The flood, the fundraiser, and the people who showed up | Phoenix Yoga Putney
Phoenix Yoga community

The flood, the fundraiser, and the people who showed up

There's a moment in every small business's life when the ground shifts beneath you — sometimes literally. For Phoenix Yoga, that moment came in early 2025, when flooding left the studio unusable and us staring down a bill we hadn't planned for and couldn't easily cover.

We closed our doors. We weren't sure how long for.

What happened next is still, honestly, hard to put into words.

Water in places water shouldn't be

The damage was significant. Equipment, flooring, infrastructure — things you don't think about until they're gone. The practicalities of reopening felt enormous. And we were all too aware that our community had already done so much to help build this place. We didn't want to ask again.

But our community asked us first.

"What do you need? How can we help? What can we do?"

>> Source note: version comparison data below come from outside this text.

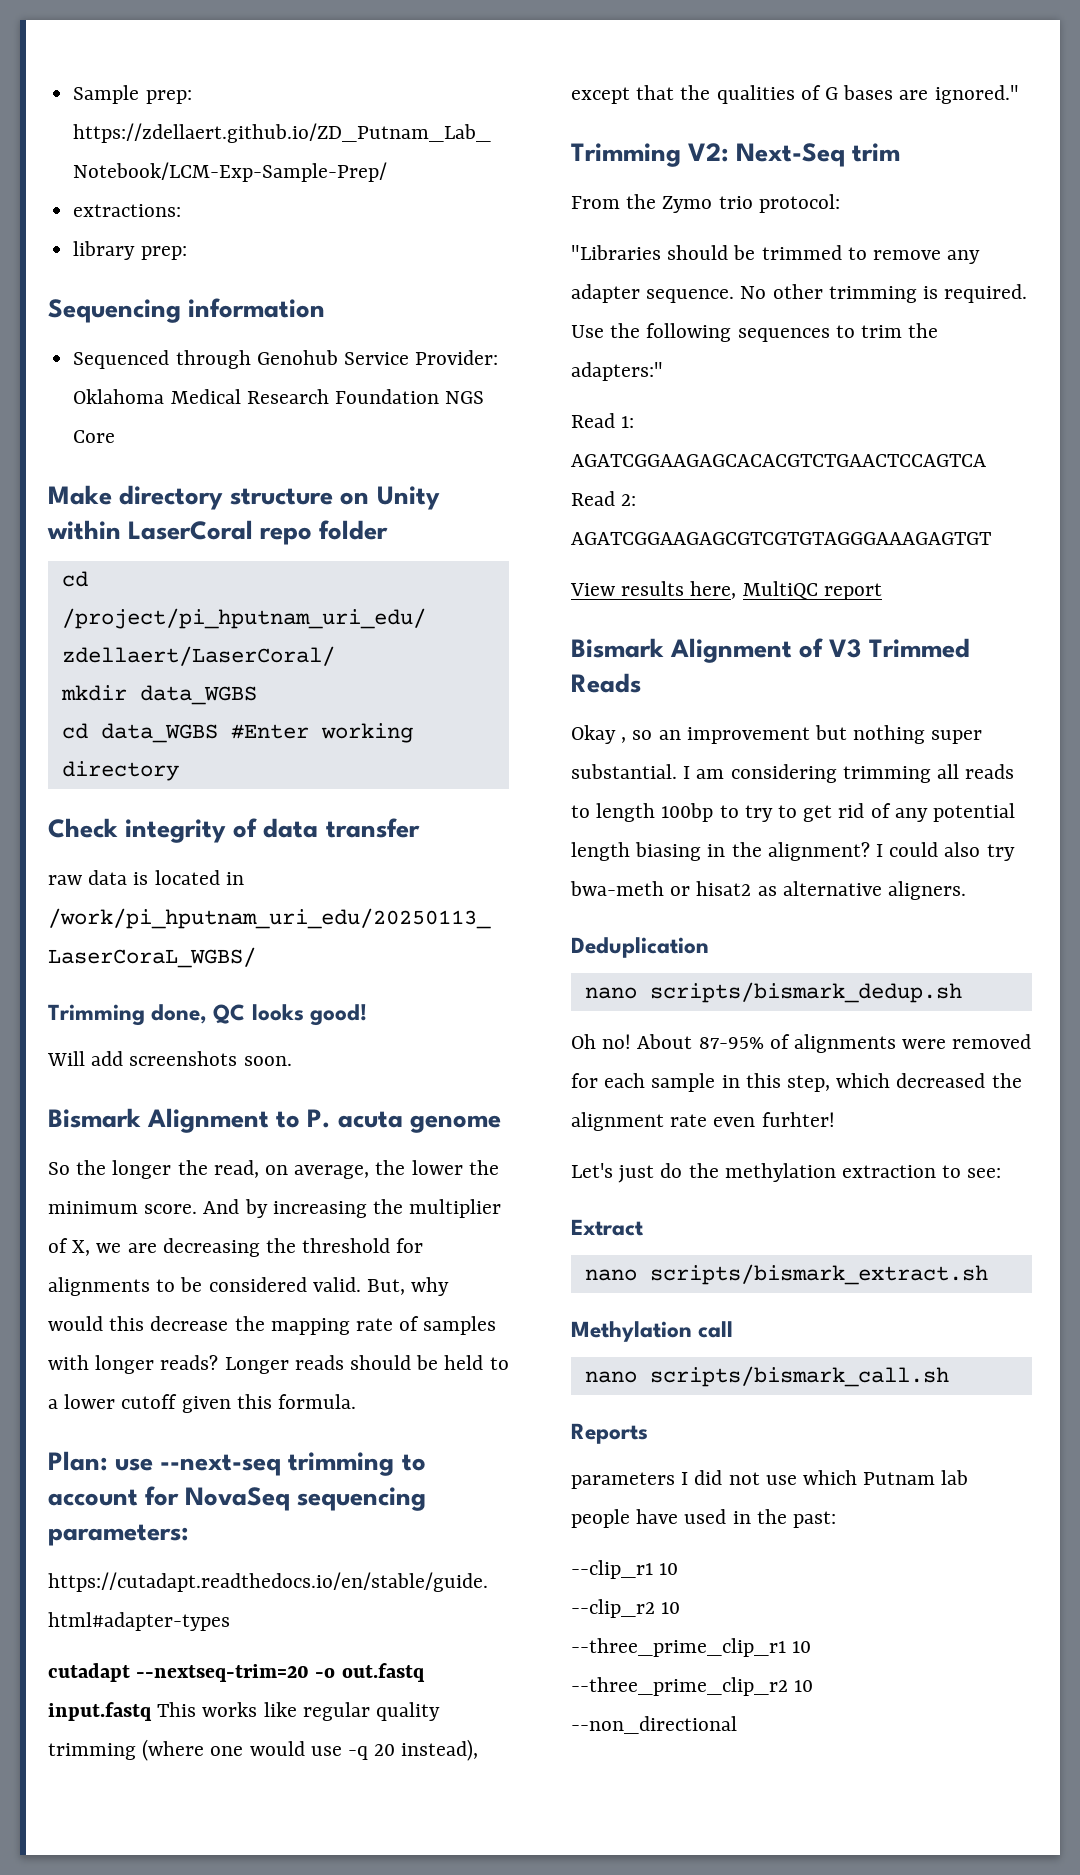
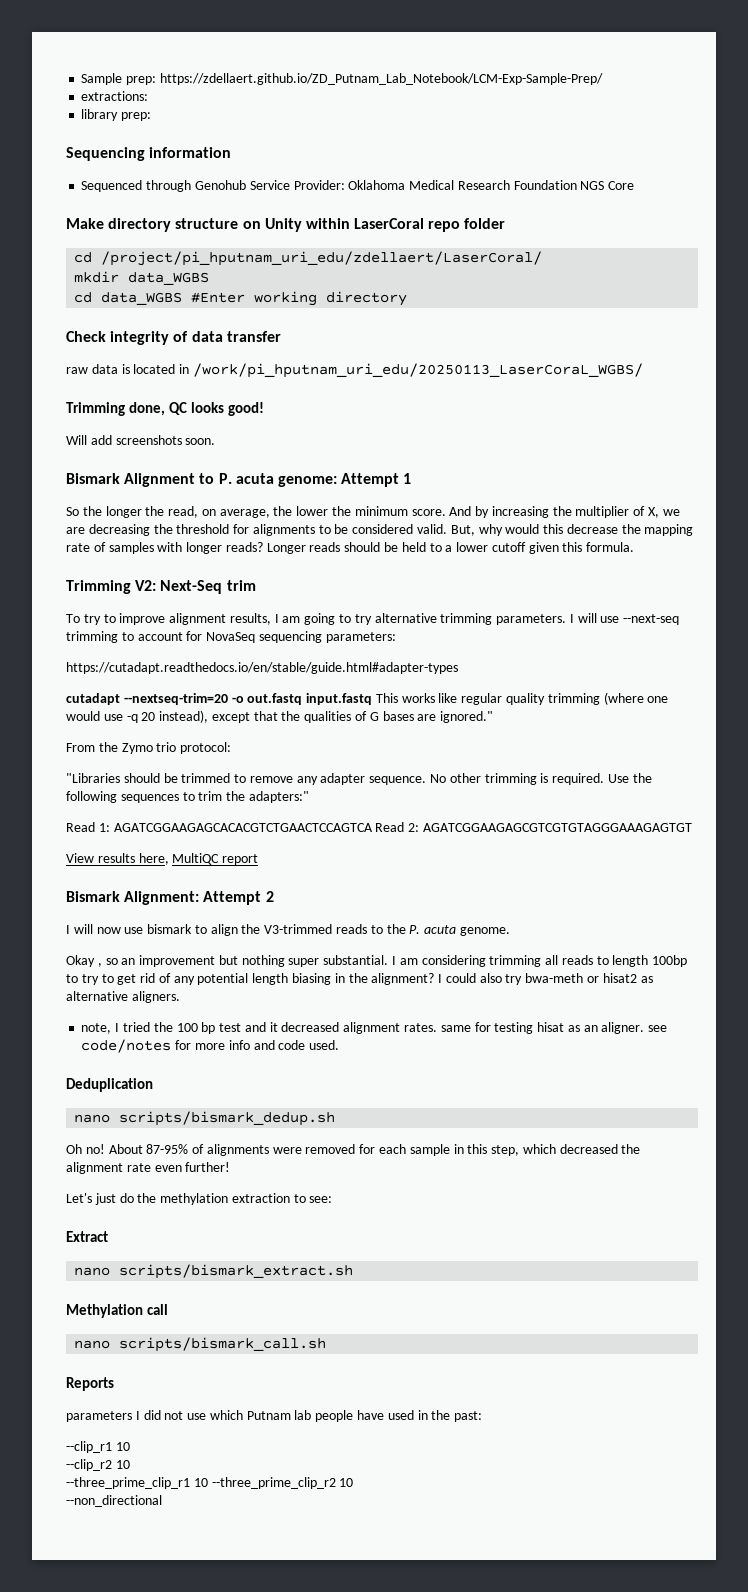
- Bismark Alignment to P. acuta genome
+ Bismark Alignment to P. acuta genome: Attempt 1
- Plan: use --next-seq trimming to account for NovaSeq sequencing parameters:
+ Trimming V2: Next-Seq trim
+ To try to improve alignment results, I am going to try alternative trimming parameters. I will use --next-seq trimming to account for NovaSeq sequencing parameters:
- Trimming V2: Next-Seq trim
- Bismark Alignment of V3 Trimmed Reads
+ Bismark Alignment: Attempt 2
+ I will now use bismark to align the V3-trimmed reads to the P. acuta genome.
+ note, I tried the 100 bp test and it decreased alignment rates. same for testing hisat as an aligner. see code/notes for more info and code used.
- About 87-95% of alignments were removed for each sample in this step, which decreased the alignment rate even furhter!
+ About 87-95% of alignments were removed for each sample in this step, which decreased the alignment rate even further!

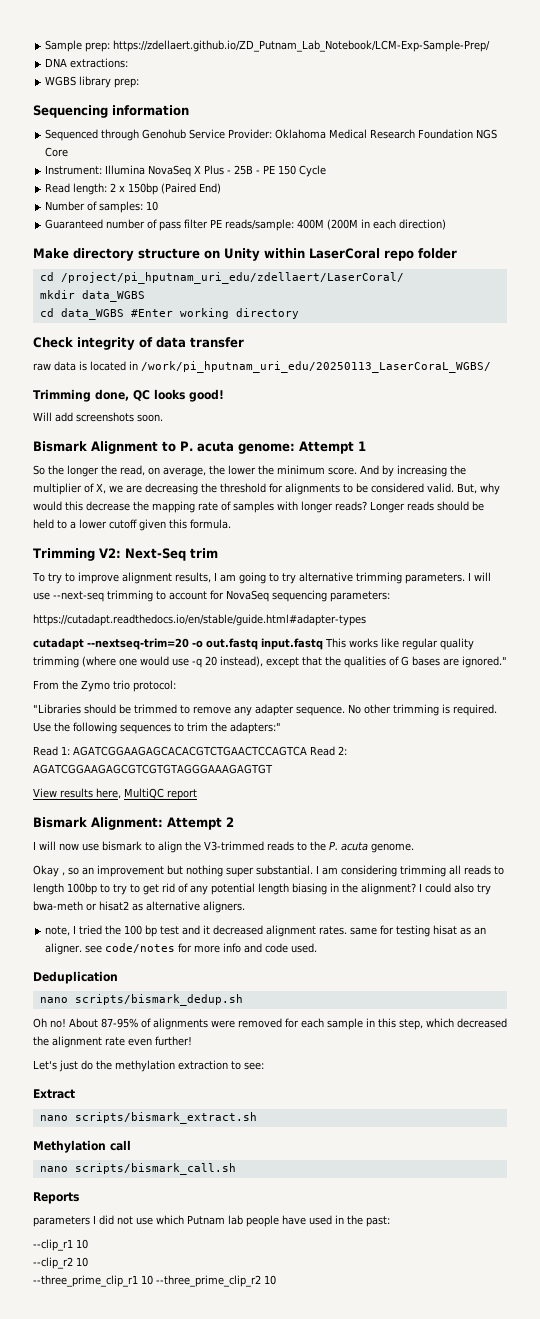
- extractions:
+ DNA extractions:
- library prep:
+ WGBS library prep:
+ Instrument: Illumina NovaSeq X Plus - 25B - PE 150 Cycle
+ Read length: 2 x 150bp (Paired End)
+ Number of samples: 10
+ Guaranteed number of pass filter PE reads/sample: 400M (200M in each direction)
- --non_directional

Messages like that started arriving almost immediately. From members who'd been coming to classes for years. From people who'd only done the 21-day intro. From neighbours who'd never even set foot in the studio. The response was, in the truest sense of the word, overwhelming.

The fundraising campaign

We launched a fundraising appeal. We were nervous about it — it felt vulnerable to ask, and we wanted to be honest about exactly what we needed and why. The June Fundraising Special newsletter laid it all out: what the flood had cost us, what we needed to reopen, and what reopening would mean for the community that had grown up around this place.

The response went beyond anything we'd projected. People donated. People shared. People showed up — practically and emotionally — in ways that still catch us off guard when we think about it.

Phoenix Yoga is community-owned. 25% of all profits are reinvested into local community initiatives. The support we received during the flood reminded us exactly why that model matters — and who it's for.

What we learned

Communities don't just exist in good times. They prove themselves in the hard ones.

The flood was awful. The fundraiser was humbling. But what stayed with us — what we carry into every class, every newsletter, every decision we make about this place — is the knowledge that when things went wrong, people came. Not because they had to. Because they wanted to.

We reopened stronger than we'd closed. The floors are better. The studio looks brighter. And we understand, more deeply than ever, what this place is for.

If you've been part of Phoenix for a while, you might already know this story. If you're new here — welcome. This is the kind of community you've joined.